To investigate human emotion, which is conveyed in human speech, methods which can achieve this need to be developed. One way to respond to it is to extract prosodic features from speech which are relevant in emotion research and feed this to a machine learning algorithm. This thesis discusses the encoding, decoding and inference processes of emotional sentences. These sentences were simulated by 3 actresses and 4 actors. Each person simulated 10 sentences with each sentence being performed in three emotional levels (neutral, fearful and very fearful). In total, the dataset consisted of 208 speech samples.

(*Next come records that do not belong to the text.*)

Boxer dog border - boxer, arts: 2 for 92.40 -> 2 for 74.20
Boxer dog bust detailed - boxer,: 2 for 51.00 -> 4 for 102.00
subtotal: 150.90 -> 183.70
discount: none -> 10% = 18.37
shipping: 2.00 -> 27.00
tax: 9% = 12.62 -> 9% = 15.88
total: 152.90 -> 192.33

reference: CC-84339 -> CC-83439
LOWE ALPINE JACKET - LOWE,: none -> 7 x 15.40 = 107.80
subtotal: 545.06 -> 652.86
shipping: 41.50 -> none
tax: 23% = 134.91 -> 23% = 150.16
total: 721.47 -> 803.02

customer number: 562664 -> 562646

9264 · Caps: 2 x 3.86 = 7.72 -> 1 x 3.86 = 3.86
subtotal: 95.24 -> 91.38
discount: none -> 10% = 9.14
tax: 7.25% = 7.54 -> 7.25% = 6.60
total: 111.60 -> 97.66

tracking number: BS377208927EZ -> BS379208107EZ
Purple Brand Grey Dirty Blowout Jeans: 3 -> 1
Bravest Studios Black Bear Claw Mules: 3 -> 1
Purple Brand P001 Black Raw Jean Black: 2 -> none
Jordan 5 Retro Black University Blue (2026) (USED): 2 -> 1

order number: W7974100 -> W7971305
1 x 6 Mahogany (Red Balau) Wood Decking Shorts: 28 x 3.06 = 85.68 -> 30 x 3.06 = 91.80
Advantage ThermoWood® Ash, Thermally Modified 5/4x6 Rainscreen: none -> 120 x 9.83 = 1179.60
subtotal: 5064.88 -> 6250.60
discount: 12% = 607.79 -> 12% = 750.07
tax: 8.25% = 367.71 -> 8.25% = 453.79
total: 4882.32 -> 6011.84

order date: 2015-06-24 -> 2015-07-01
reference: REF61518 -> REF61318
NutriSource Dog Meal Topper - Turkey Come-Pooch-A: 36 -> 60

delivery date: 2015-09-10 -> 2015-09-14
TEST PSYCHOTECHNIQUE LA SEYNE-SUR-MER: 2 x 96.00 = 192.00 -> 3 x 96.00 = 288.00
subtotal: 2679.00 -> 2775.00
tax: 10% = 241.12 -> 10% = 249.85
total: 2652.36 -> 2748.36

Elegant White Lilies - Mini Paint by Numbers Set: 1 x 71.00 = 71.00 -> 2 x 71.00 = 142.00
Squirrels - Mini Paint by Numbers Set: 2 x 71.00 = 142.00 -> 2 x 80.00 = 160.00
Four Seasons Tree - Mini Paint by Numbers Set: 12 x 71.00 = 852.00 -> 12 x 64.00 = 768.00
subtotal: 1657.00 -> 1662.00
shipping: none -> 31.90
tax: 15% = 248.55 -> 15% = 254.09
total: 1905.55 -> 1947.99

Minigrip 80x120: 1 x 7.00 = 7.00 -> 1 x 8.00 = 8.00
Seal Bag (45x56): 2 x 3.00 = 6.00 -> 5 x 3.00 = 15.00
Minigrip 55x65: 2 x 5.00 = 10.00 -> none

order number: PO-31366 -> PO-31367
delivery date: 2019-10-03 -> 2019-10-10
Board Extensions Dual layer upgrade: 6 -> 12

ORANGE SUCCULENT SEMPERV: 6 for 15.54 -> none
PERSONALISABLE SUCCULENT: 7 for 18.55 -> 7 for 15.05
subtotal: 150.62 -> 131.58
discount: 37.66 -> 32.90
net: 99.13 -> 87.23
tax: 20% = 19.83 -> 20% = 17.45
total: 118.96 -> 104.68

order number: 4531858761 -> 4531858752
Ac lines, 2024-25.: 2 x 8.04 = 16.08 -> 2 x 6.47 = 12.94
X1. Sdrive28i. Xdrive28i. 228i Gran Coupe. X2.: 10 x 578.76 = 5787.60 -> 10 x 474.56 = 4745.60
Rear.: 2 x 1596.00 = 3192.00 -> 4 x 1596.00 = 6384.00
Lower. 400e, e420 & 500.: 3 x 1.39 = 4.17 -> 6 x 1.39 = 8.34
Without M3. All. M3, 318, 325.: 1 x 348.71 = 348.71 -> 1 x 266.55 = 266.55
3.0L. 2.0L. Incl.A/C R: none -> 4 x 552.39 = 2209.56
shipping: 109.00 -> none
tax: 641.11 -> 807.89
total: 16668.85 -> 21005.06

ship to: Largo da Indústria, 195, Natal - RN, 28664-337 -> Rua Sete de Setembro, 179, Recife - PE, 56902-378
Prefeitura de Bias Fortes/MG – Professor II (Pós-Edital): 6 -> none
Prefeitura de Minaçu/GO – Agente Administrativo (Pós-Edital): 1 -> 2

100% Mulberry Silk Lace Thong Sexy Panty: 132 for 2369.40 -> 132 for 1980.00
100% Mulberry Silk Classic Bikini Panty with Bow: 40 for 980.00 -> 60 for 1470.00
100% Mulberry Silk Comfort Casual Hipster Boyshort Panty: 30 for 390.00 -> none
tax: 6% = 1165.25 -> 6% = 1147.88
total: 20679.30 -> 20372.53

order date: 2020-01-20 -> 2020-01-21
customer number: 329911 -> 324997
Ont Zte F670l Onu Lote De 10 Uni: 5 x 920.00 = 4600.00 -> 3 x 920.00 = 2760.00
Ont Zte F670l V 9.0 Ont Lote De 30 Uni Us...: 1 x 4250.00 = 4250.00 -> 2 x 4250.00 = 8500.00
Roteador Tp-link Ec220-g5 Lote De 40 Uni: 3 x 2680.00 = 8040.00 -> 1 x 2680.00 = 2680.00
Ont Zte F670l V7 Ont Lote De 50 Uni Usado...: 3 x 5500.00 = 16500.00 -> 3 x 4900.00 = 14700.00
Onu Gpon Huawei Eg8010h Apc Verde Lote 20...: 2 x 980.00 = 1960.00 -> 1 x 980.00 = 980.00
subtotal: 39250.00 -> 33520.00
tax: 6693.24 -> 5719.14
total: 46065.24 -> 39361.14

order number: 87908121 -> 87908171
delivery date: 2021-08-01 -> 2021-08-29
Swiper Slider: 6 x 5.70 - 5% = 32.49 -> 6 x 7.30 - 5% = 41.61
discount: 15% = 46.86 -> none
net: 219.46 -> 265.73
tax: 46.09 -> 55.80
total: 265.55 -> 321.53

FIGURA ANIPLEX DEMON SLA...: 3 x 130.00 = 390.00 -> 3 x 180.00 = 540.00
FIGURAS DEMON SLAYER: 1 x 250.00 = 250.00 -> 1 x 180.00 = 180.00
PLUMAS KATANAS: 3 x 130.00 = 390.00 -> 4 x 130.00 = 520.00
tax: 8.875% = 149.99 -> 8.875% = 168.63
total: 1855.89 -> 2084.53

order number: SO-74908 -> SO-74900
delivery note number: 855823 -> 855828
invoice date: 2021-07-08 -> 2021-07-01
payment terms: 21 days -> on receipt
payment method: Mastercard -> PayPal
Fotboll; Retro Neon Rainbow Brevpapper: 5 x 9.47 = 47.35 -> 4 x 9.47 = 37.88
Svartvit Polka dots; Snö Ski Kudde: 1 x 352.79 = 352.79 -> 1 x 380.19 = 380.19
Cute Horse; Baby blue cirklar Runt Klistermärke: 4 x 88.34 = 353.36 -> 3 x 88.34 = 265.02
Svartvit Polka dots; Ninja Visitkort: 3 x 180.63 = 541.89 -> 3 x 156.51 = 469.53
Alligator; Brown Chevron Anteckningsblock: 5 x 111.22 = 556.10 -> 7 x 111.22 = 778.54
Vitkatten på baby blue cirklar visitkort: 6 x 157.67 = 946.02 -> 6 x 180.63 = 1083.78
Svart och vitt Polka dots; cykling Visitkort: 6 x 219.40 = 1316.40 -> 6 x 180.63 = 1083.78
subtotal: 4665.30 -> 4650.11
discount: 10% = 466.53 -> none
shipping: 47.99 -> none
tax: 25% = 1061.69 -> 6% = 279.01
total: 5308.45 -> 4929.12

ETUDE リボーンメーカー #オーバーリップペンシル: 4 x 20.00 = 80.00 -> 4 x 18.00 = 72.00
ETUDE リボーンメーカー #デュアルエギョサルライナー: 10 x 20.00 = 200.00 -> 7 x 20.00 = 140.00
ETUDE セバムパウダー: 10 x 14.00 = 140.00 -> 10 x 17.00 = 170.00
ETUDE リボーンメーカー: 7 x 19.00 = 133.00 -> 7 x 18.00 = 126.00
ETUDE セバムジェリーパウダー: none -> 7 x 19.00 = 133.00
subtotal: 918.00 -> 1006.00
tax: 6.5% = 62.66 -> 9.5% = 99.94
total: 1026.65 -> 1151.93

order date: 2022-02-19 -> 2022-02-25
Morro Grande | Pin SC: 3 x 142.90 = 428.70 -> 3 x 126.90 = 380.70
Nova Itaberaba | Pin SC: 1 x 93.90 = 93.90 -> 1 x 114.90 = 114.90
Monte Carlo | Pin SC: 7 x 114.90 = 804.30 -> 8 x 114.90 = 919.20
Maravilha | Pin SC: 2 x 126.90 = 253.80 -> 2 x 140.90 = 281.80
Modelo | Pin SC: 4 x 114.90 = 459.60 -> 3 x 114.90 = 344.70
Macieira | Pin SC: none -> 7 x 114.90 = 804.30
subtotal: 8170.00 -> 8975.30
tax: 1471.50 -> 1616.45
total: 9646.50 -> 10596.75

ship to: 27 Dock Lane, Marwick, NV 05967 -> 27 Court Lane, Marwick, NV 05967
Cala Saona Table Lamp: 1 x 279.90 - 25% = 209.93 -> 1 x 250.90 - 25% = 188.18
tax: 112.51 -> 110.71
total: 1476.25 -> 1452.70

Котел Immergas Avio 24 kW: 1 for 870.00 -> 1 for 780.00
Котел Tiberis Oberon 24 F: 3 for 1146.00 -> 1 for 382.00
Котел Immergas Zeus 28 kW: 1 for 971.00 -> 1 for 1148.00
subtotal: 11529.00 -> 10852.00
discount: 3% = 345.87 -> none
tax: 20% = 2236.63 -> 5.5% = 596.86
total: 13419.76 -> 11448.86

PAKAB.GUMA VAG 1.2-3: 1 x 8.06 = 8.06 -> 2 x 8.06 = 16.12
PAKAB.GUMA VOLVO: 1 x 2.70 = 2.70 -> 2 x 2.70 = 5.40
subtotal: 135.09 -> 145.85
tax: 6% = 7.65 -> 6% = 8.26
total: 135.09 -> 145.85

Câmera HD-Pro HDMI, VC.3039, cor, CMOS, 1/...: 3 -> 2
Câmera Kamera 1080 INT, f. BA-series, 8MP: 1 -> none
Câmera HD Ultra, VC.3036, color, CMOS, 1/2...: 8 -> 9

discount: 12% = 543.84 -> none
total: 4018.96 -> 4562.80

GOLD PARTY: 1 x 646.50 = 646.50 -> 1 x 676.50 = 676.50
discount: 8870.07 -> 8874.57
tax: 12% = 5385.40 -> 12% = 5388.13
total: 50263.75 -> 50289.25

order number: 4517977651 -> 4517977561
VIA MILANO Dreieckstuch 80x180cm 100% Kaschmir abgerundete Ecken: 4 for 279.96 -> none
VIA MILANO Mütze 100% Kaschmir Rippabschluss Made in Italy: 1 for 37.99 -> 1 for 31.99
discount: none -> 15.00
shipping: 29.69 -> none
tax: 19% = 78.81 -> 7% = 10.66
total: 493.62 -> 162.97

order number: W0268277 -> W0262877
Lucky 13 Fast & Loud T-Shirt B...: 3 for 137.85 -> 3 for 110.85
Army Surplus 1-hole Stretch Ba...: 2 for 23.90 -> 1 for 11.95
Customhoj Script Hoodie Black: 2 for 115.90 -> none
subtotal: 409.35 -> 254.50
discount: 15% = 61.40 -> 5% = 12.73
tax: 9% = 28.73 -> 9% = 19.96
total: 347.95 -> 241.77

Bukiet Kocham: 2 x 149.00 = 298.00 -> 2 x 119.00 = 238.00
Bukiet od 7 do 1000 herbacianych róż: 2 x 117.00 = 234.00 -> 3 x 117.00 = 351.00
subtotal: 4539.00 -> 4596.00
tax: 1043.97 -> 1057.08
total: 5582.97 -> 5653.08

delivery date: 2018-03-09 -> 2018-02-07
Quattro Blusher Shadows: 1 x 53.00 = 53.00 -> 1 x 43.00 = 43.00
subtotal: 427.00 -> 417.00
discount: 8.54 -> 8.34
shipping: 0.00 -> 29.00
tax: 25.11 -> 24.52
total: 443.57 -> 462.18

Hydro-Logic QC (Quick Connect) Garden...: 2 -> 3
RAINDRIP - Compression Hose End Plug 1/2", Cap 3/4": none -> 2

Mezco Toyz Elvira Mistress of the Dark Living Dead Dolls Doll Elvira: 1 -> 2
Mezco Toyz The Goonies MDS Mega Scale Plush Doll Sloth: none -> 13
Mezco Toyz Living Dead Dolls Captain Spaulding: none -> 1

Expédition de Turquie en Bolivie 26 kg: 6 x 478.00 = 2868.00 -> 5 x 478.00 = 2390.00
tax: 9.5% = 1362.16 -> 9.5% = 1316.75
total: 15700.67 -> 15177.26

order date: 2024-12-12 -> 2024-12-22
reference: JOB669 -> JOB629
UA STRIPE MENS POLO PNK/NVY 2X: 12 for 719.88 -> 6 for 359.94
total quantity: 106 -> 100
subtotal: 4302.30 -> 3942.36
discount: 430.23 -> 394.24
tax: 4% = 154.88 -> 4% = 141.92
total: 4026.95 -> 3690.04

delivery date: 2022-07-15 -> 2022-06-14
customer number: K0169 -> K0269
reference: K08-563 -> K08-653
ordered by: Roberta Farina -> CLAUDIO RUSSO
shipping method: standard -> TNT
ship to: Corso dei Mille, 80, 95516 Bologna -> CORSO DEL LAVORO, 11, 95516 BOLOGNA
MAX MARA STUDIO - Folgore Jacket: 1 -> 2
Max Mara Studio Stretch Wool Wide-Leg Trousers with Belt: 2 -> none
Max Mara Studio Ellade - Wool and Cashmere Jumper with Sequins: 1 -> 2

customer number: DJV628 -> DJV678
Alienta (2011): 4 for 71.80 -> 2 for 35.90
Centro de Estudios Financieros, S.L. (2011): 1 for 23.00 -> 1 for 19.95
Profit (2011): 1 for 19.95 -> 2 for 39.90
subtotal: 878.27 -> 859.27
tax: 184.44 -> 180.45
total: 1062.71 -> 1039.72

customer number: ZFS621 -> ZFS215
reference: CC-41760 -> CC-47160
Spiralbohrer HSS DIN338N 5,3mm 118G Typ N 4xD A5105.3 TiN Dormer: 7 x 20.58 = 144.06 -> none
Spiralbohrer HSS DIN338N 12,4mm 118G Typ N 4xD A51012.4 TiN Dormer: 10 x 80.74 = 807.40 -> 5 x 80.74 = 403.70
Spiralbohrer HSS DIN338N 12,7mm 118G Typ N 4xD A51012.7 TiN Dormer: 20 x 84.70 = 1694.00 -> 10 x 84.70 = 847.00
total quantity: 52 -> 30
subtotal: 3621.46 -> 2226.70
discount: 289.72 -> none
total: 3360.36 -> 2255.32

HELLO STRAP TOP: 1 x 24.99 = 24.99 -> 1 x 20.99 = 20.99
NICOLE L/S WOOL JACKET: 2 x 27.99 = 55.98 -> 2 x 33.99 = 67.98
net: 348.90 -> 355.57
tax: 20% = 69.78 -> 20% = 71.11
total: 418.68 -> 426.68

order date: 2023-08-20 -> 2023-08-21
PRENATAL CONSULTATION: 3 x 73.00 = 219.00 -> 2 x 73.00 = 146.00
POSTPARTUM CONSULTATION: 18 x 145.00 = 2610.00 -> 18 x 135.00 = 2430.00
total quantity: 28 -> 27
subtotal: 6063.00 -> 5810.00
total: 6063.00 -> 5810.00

Three decoders, two psycho-therapist and one speech-language pathologist rated each sample into the three emotional levels. Out of the three, two were highly correlated when the samples were presented randomly. Their ratings were used to code the samples. The formants, F1, F2, F3, F4, F0 (fundamental frequency) and the intensity were extracted from each sample and were given as input to a machine learning algorithm called Support Vector Machine (SVM). Due to the ordinal nature of the samples, SVM was used as the base learner of a meta classifier called OrdinalClassClassifier which exploits the ordering properties of the attributes. This algorithm served as a classifier analyzing the data from the samples. The results showed that the performance of the combination SVM and OrdinalClassClassifier was not significantly better than when the classifier SVM was only used. After doing a selection process with six different features, intensity and F0 were found to be the most relevant.